Le Medef reconnaît que l'organisation du travail peut aboutir au harcèlement
29.03.10
La négociation sur "le harcèlement et la violence au travail" s'est achevée, vendredi 26 mars au siège du Medef à Paris, par un projet d'accord qui pourrait être signé par l'ensemble des organisations patronales et syndicales. A l'issue de cette ultime séance, les représentants des cinq confédérations (CGT, CFDT, FO, CFTC et CFE-CGC), qui doivent encore consulter leurs instances, ont émis un "avis positif" sur le texte qui comporte sept articles et vient "compléter la démarche initiée par l'accord national interprofessionnel du 2 juillet 2008 sur le stress au travail".
Il s'agit en fait de la reprise, nécessaire, d'un accord-cadre européen sur le même sujet qui date, lui, de 2007. Ces questions ont occupé le devant de la scène sociale et médiatique, notamment en raison de la multiplication des suicides chez France Télécom à la fin de l'année 2009. Syndicats et patronat ont alors multiplié, depuis le mois d'octobre 2009, les réunions pour finir par ce projet d'accord.

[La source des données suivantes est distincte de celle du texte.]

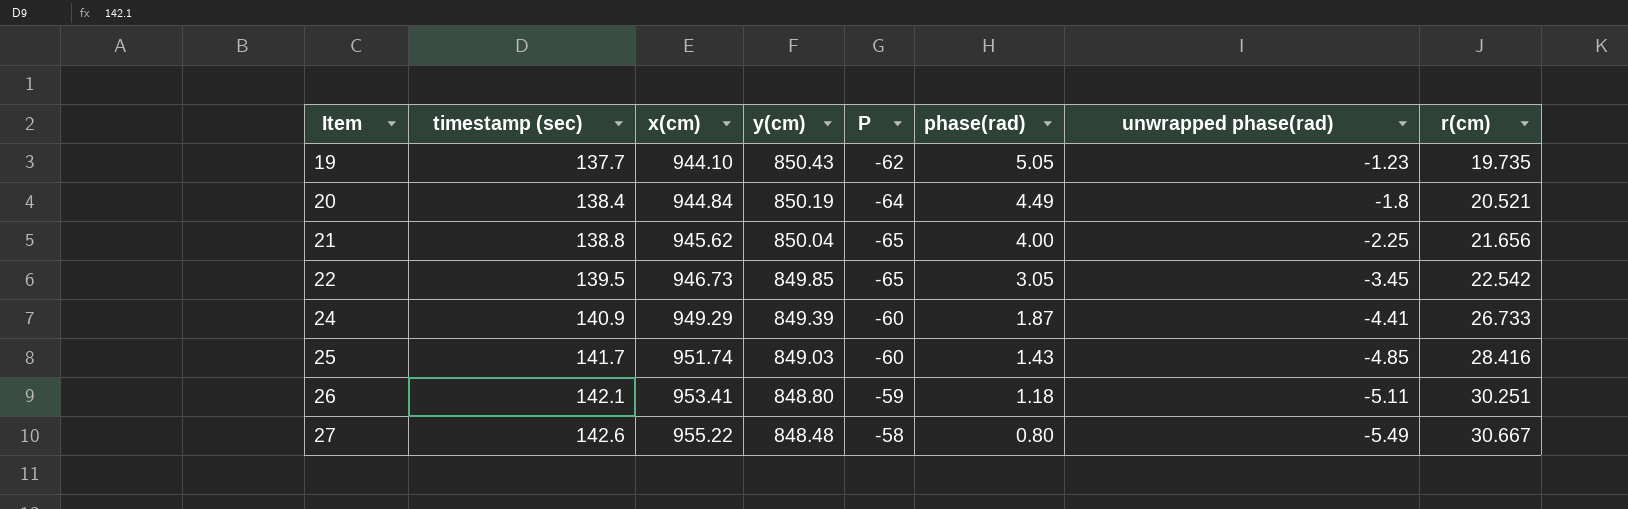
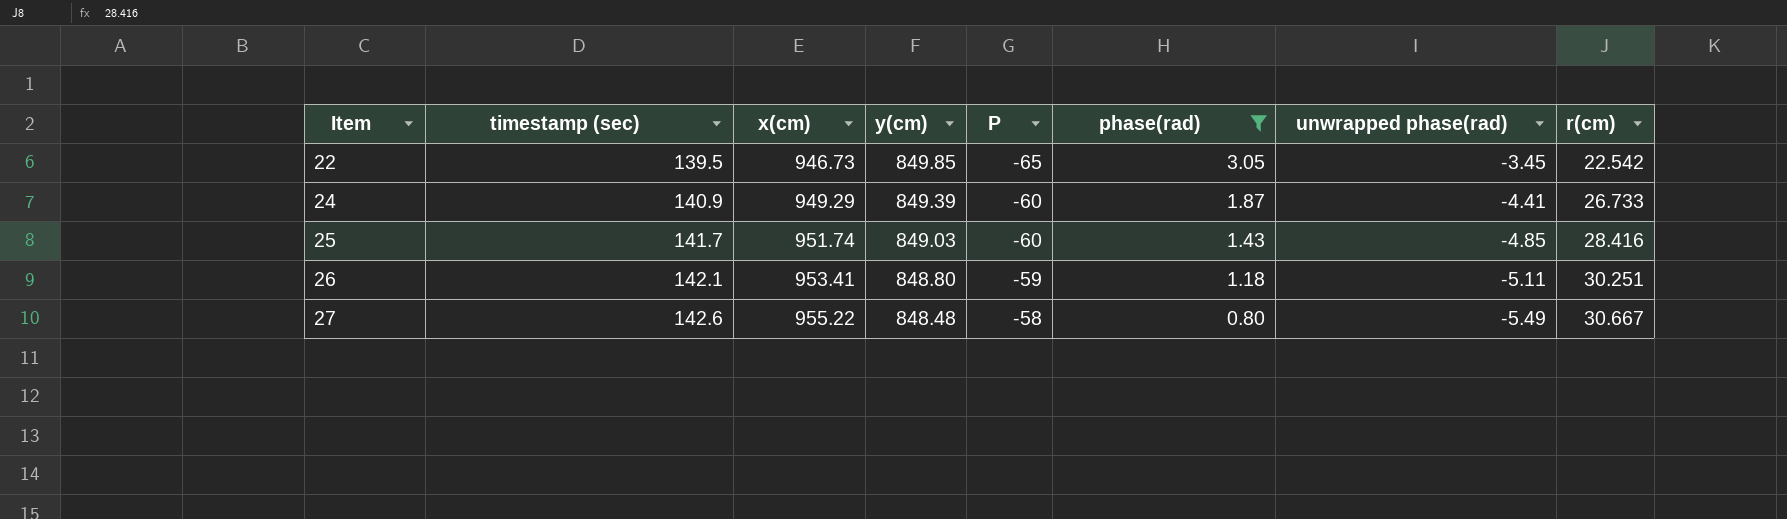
filter: none -> phase(rad) <= 3.05

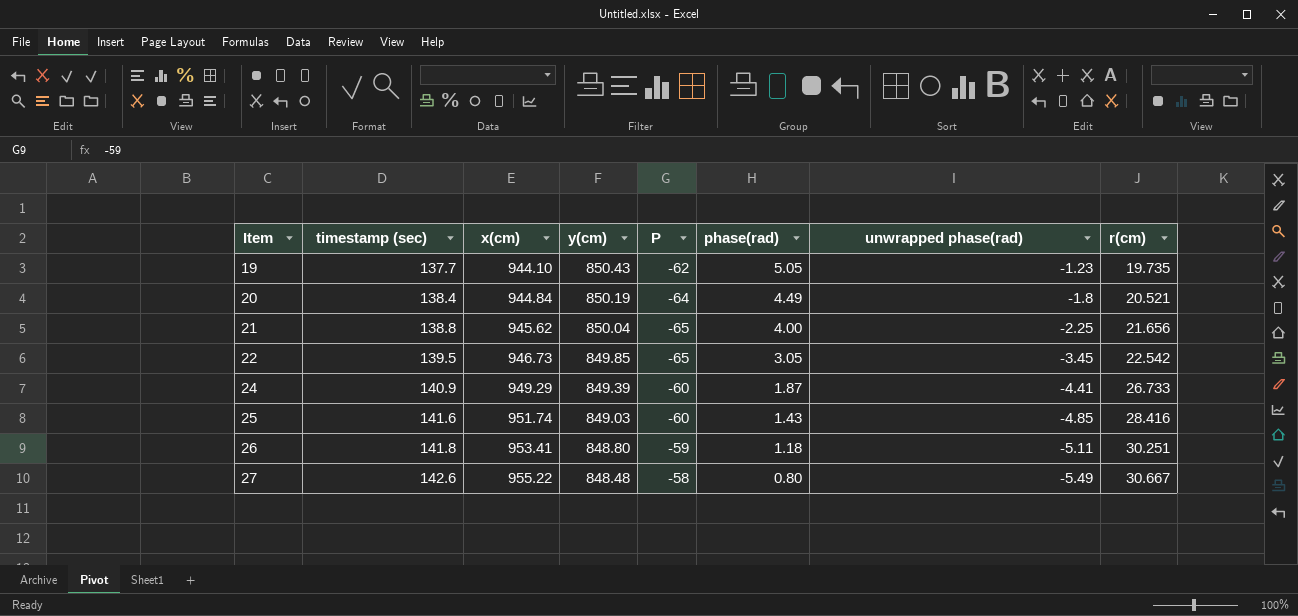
filter: phase(rad) <= 3.05 -> none
25 | timestamp (sec): 141.7 -> 141.6
26 | timestamp (sec): 142.1 -> 141.8

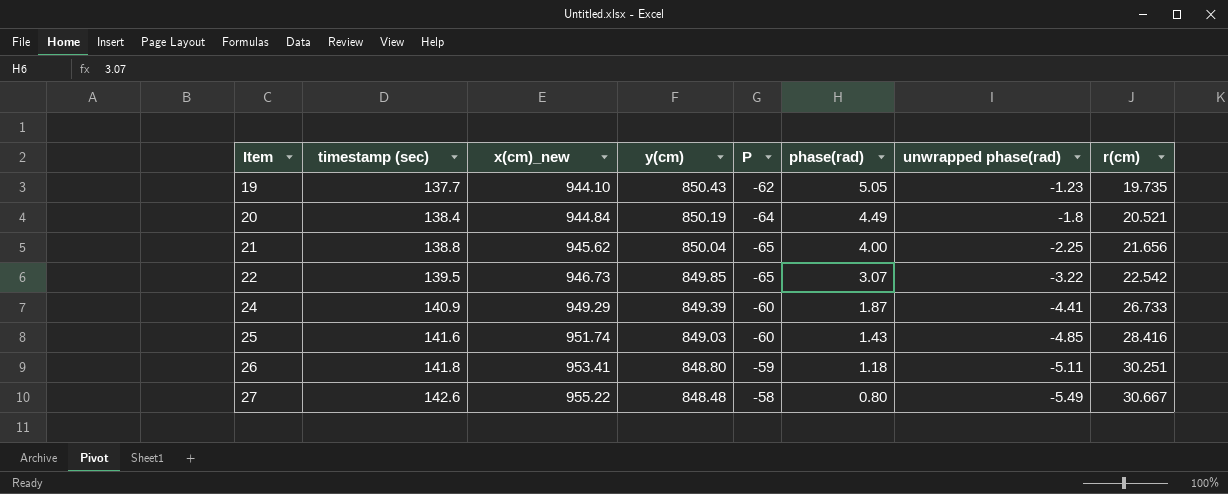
column name: x(cm) -> x(cm)_new
22 | phase(rad): 3.05 -> 3.07
22 | unwrapped phase(rad): -3.45 -> -3.22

Les principaux points de blocage ont été levés in extremis, en particulier par l'acceptation par le Medef de la prise en compte de l'organisation du travail et du management dans les possibles causes de violence et de harcèlement.
Le texte indique que "l'employeur, en concertation avec les salariés ou leurs représentants, procédera à l'examen des situations de harcèlement et de violence au travail (...), y compris au regard de l'ensemble des éléments de l'environnement de travail : comportements individuels, modes de management, relations avec la clientèle, mode de fonctionnement de l'entreprise"...
L'enjeu était principalement là. A l'issue de la réunion, le responsable de la négociation pour le camp patronal, Benoît Roger-Vasselin, vantait un "accord équilibré", le "pas en avant des organisations syndicales" et tenait à rappeler son souhait que "l'organisation de l'entreprise ne soit pas elle-même en cause, puisque le dysfonctionnement peut ne relever que d'un service tandis que les autres fonctionnent normalement, ce qui prouve l'origine individuelle du harcèlement".
Stress et agressions
Le projet d'accord indique que "les phénomènes de stress lorsqu'ils découlent de facteurs tenant à l'organisation du travail, l'environnement de travail ou une mauvaise communication dans l'entreprise peuvent conduire à des situations de harcèlement et de violence au travail plus difficiles à identifier".
Sont aussi présentées les violences entre collègues, les relations avec le public, "les incivilités contribuant à la dégradation des conditions de travail (...) ". Les violences peuvent prendre la forme d'agression verbale, d'agression comportementale, notamment sexiste, d'agression physique... "5 % des viols et 25 % des faits de harcèlement sexuel ont lieu sur le lieu de travail", rappelle ainsi Jean-Louis Malys (CFDT).
Pour les syndicats, ce projet d'accord - qui intervient dans le cadre d'une prise de conscience globale sur les conditions de travail, avec l'accord déjà signé sur le stress, le plan ministériel santé au travail ou les négociations sur la médecine du travail - représente un point d'appui supplémentaire pour les salariés. "L'essentiel est que le patronat ait été obligé de reconnaître que l'organisation du travail et le management étaient quasi systématiquement en cause", souligne Alain Alphon-Layre (CGT), tout en reconnaissant que les organisations syndicales ont négligé longtemps ce dossier : "On s'occupait plus des salaires, on était plus sur le cadre collectif que sur le travail lui-même et l'individu", dit-il.
Les syndicats regrettent toutefois que ce futur accord n'ait pas d'aspect normatif. Le patronat s'y est refusé, préférant se contenter d'insister "sur le rôle fondamental que doivent jouer les branches professionnelles en la matière". Dans deux ans, prévoient les partenaires sociaux, ils se réuniront pour "évaluer la mise en oeuvre de l'accord à tous les niveaux".